Noting Laurence Hughes’s advice, I’m trying to take a lot of brisk walks into town by way of daily exercise, avoiding public transport entirely where possible. After all, walking has more practical side effects than other forms of exertion – you actually get somewhere at the end. You save money. You feel free and alone. You don’t have to wear unflattering clothes. And there’s the whole flaneur connotations as well.

I usually take a vaguely scenic route in order to avoid the main roads as much as possible: up the hill to Highgate Village, through Waterlow Park onto Swain’s Lane, down to Camden Street. Maybe stopping in by St Pancras Old Church for a bit, and muse upon the Dark Ages ghosts that must gather there, as it’s been a site of Christian worship since the 4th century.

The first time, I arrive at the Library wheezing, gasping, absolutely exhausted. The second time, it’s a lot easier. Breaking myself in.

These days, the homeless Big Issue seller outside the British Library is losing his pitch to the more aggressive pushers of free newspapers like London Lite.

He shouts, all too aware of this usurping on the London streets:

“Big Issue! Big Issue! Yes, I know it’s not fashionable anymore…”
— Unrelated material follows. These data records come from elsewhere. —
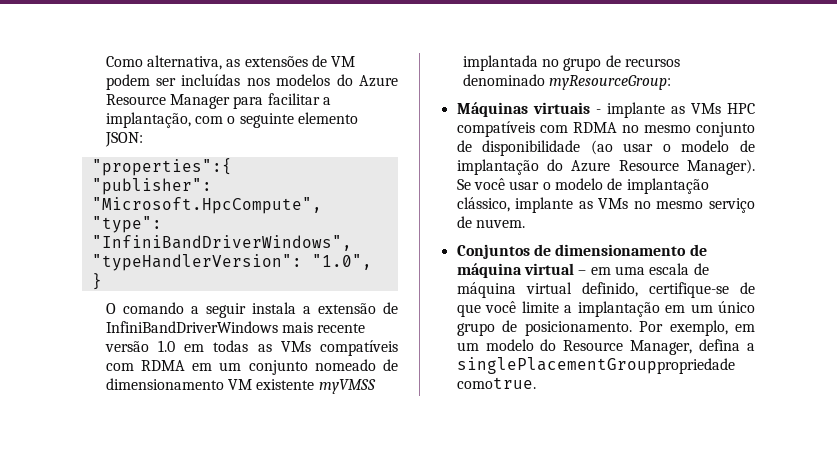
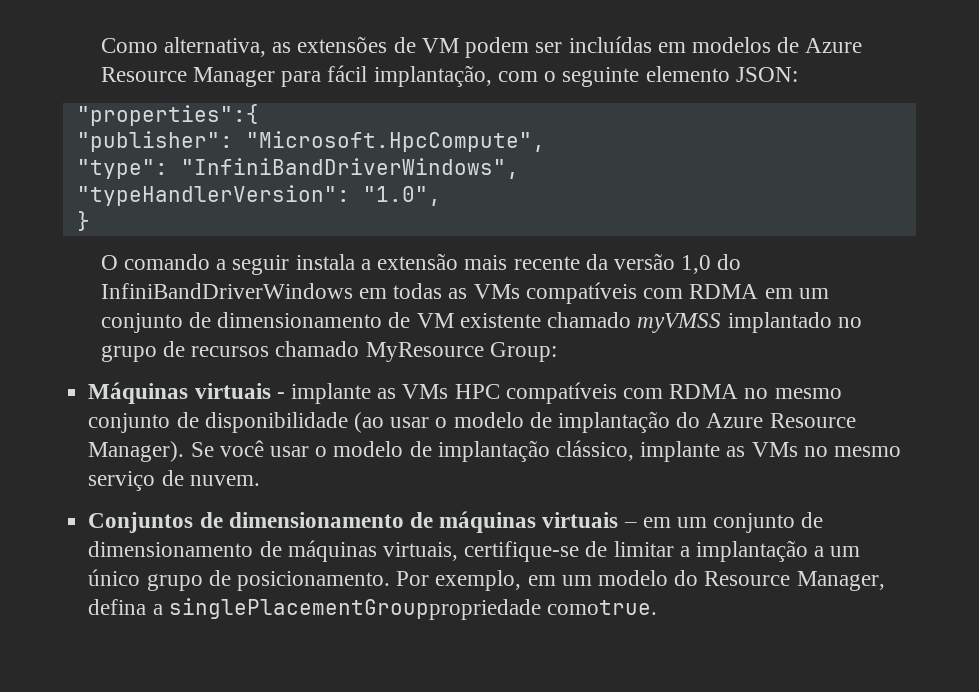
- Como alternativa, as extensões de VM podem ser incluídas nos modelos do Azure Resource Manager para facilitar a implantação, com o seguinte elemento JSON:
+ Como alternativa, as extensões de VM podem ser incluídas em modelos de Azure Resource Manager para fácil implantação, com o seguinte elemento JSON:
- O comando a seguir instala a extensão de InfiniBandDriverWindows mais recente versão 1.0 em todas as VMs compatíveis com RDMA em um conjunto nomeado de dimensionamento VM existente myVMSS implantada no grupo de recursos denominado myResourceGroup:
+ O comando a seguir instala a extensão mais recente da versão 1,0 do InfiniBandDriverWindows em todas as VMs compatíveis com RDMA em um conjunto de dimensionamento de VM existente chamado myVMSS implantado no grupo de recursos chamado MyResource Group:
- Conjuntos de dimensionamento de máquina virtual – em uma escala de máquina virtual definido, certifique-se de que você limite a implantação em um único grupo de posicionamento.
+ Conjuntos de dimensionamento de máquinas virtuais – em um conjunto de dimensionamento de máquinas virtuais, certifique-se de limitar a implantação a um único grupo de posicionamento.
Last night, to a Dedalus Books reading. ‘Marthe – The Story Of A Whore’ by JK Huysmans, in a new translation by Brendan King. Huysmans’ 1876 debut, it was rather hurriedly finished when he heard another novel about the life of a prostitute was about to be published. He wanted to be the first one in the Naturalistic Prostitute Novels genre. And he was also trying to be a writer as opposed to just write, using this first work in order to get into the celebrity literary circles of the day (eg Zola). Still, rushed ending or no (and barely 150 pages), it is beautifully written, sensitively translated, and vividly takes the reader to that whole Paris demi-monde world.

In King’s introduction, we’re told how Huysmans had the first edition published in Brussels in order to avoid prosecution in France, but then made the frankly rather silly mistake of trying to return through customs with 400 copies at once, hoping he’d be lucky. Half his print run, confiscated in a second.

Marthe

At the reading, Mr King is friendly, nervous and gentle, which makes you want to buy all his books, of course. It shouldn’t matter, but somehow it does. Whenever someone says they’ve met a well-known author or artist, the automatic question does seem to be:

“But is he nice?”

Never mind an author’s biographies, the letters, the diaries, the memoirs. The actual books. We just want to know if they’re nice. Reading a novel is effectively deciding to spend hours in the company of a stranger, so maybe it’s something to do with that.

The reading takes place in the basement of a wonderful bookshop called Treadwell’s, in Tavistock Street, Covent Garden. Upstairs is Treadwell’s itself, selling used books on witchcraf, folklore, the occult, philosophy, travel writing and so on. The sort of place you expect to find a genuine book of spells. They also sell home-made soaps and spices, making it surely one of London’s best smelling bookshops. Downstairs is Offstage Books, specialising in Theatre and Film. The staff on both floors are the sort of independent shop workers who are so friendly, they often forget they’re working at all.

[Links:
http://www.treadwells-london.com
http://www.offstagebooks.com ]

I get the tube home with Mary Groom, a proud glasses-wearer who’s annoyed by a current ad campaign on the tube trains. It’s for contact lenses, aimed at women, and implying that women really shouldn’t wear glasses, not if they want men to fancy them. “I looked deep into her… specs.” That sort of thing.

Dr Specs

It’s not the same the other way round: Jarvis Cocker, Graham Coxon, etc. Even David Tennant’s Dr Who is allowed to look good in specs. Maybe there needs to be a heavy Nana Mouskouri comeback.